Geographic Information System of Fish-borne Parasitic Zoonoses Metacercaria From Water Reservoirs Under His Majesty’s Recommended Project, Phitsanulok, Thailand

  • Nithikathkul C.
  • Wongsaroj T.
  • Buntilov V.
  • Limsomboon J.


Fish-borne infections continue to be a major public health problem, with more than 50 million people infected throughout the world. The watershed development scheme is an extended plan to achieve the objectives of Kwae Noi reservoir under His Majesty’s Recommended Project involving a proper water management for consumption all year round. Adequate water will increase the fertility of these areas and provide a suitable breeding place for various forms of aquatic life including fish. The popularity of uncooked, freshwater fish among the indigenous people in regions endemic for fish borne zoonotic parasites represents a continuing public health concern. Current reports indicate that metacercaria of pathogenic heterophyid trematodes are found in freshwater fish. In this study fish were examined for the presence of metacercariae by pressing or crushing using pairs of plexiglass. The infective stage of larvae in fish or metacercariae was detected using a stereo-microscope. Six species of small scale fresh water fish were examined namely, Puntius brevis, Cyclocheilichthys apogon Cyclocheilichthys repasson, Cyclocheilichthys armatus, Puntius orphoides and Labiobarbus lineatus. 5 species of these fish were positive for Opisthorchis viverrini infections (the exception was L. lineatus).
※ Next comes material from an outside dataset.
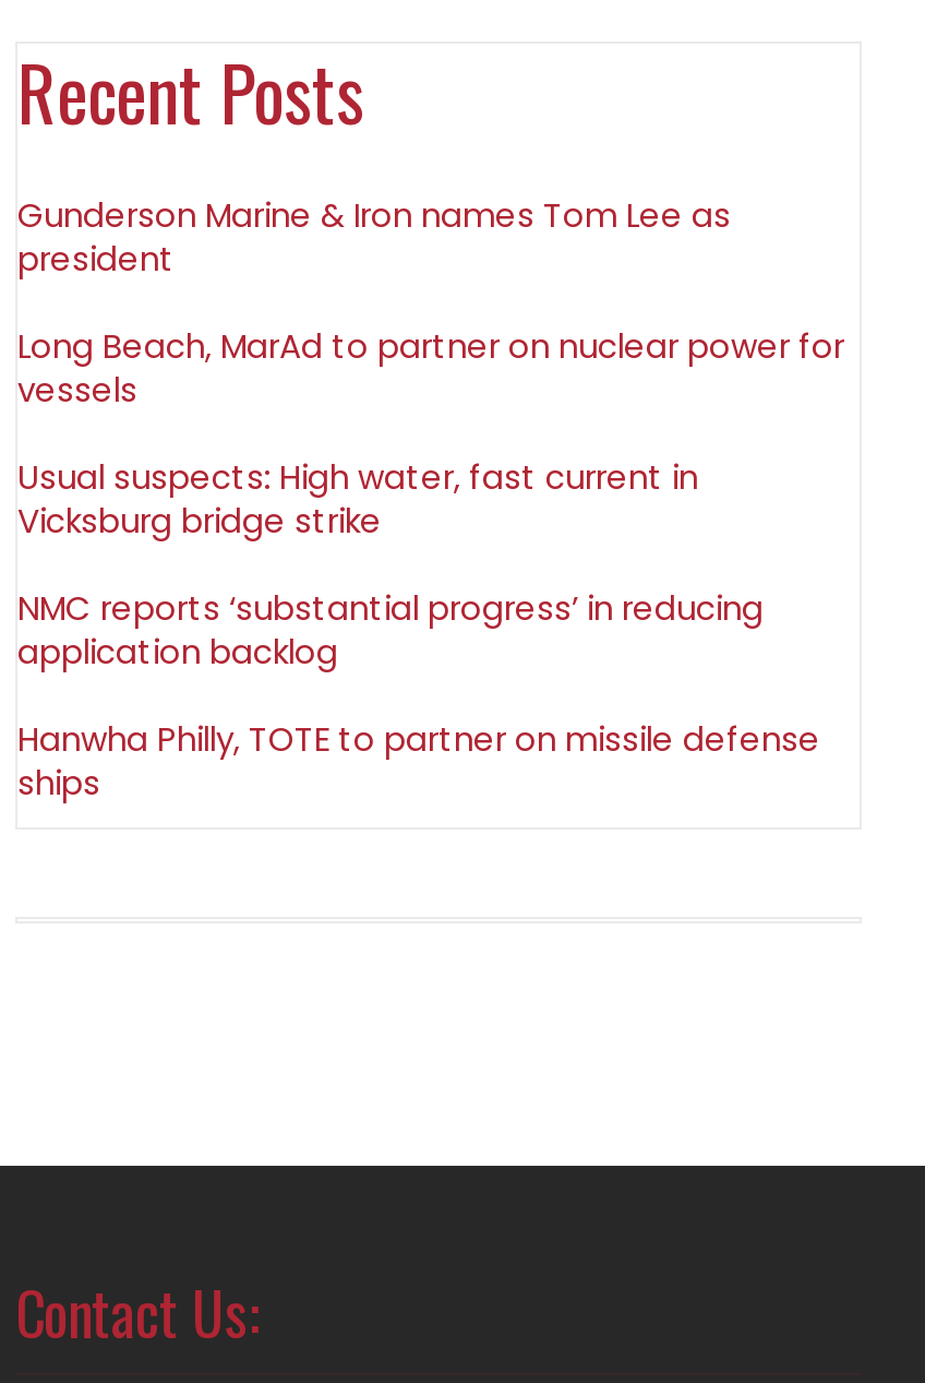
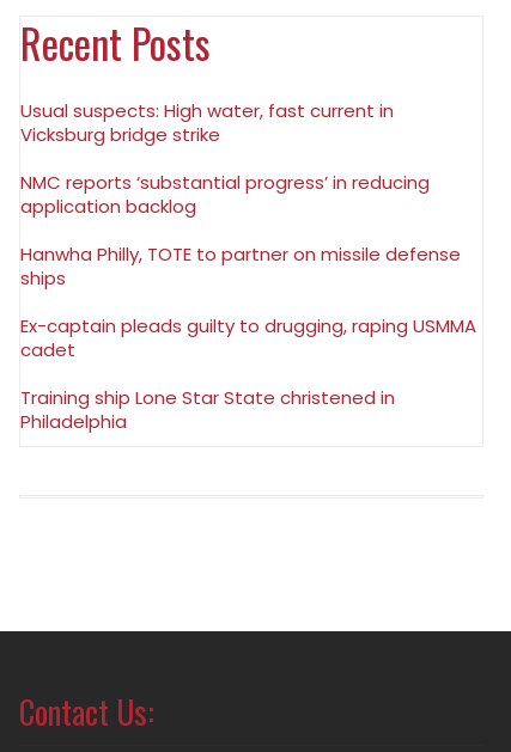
[17,192,844,413] Gunderson Marine & Iron names Tom Lee as | president | Long Beach, MarAd to partner on nuclear power for | vessels -> none
moved [17,454,820,806] -> [20,98,461,291]: Usual suspects: High water, fast current in | Vicksburg bridge strike | NMC reports ‘substantial progress’ in reducing | application backlog | Hanwha Philly, TOTE to partner on missile defense | ships
none -> [20,313,476,434] Ex-captain pleads guilty to drugging, raping USMMA | cadet | Training ship Lone Star State christened in | Philadelphia

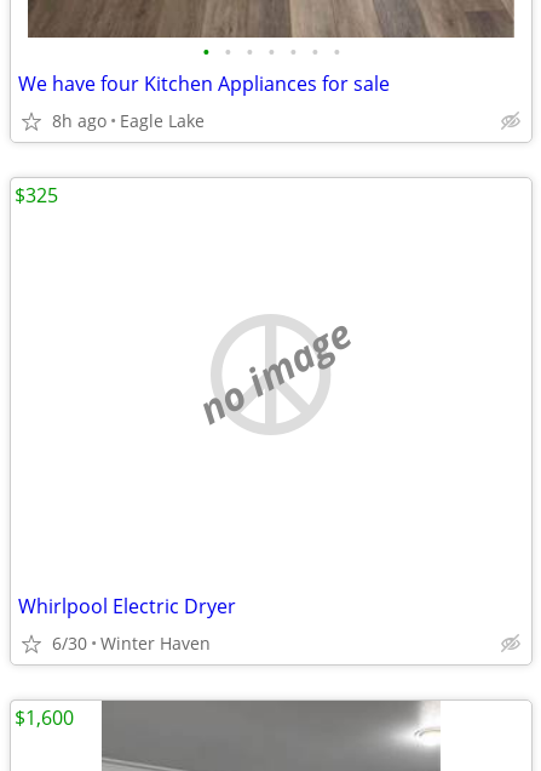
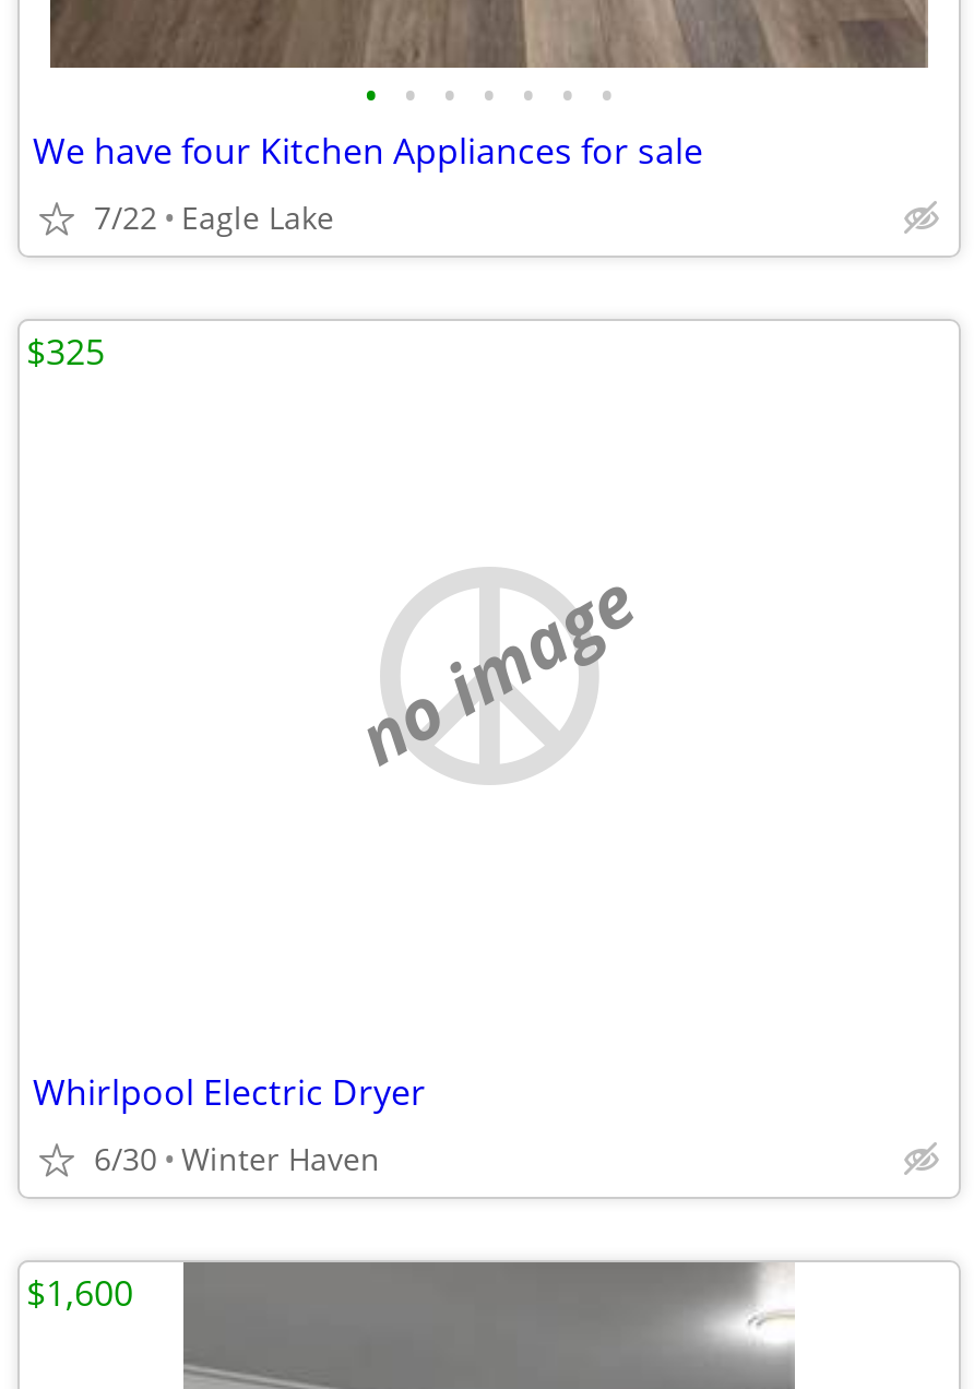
[52,109,205,132] 8h ago Eagle Lake -> [94,197,334,238] 7/22 Eagle Lake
However, they were all susceptible species to small intestinal fluke infections, and the infection rates were slightly higher than those of liver fluke infections. The highest prevalence of Opisthorchis viverrini (16.7%) was among Cyclocheilichthys apogon and the highest prevalence of small intestinal fluke infections (60%) was among Puntius brevis. This was in Ban Leam Kak, Wang Thong District, Phitsanuloke province, [ N 16 44' 0.8" E 10022' 24.0"]. The geographic information (latitude and longitude) associated with the infection rates among susceptible species of fresh water fish was recorded and used to build a geographical information system. A number of environmental parameters such as mean yearly temperature, rainfall level, land use, NDVI, and population density were imported to the system as well. The development of GIS can be useful in establishing a prevention strategy for the transmission of food borne diseases from infected fish in water catchment areas.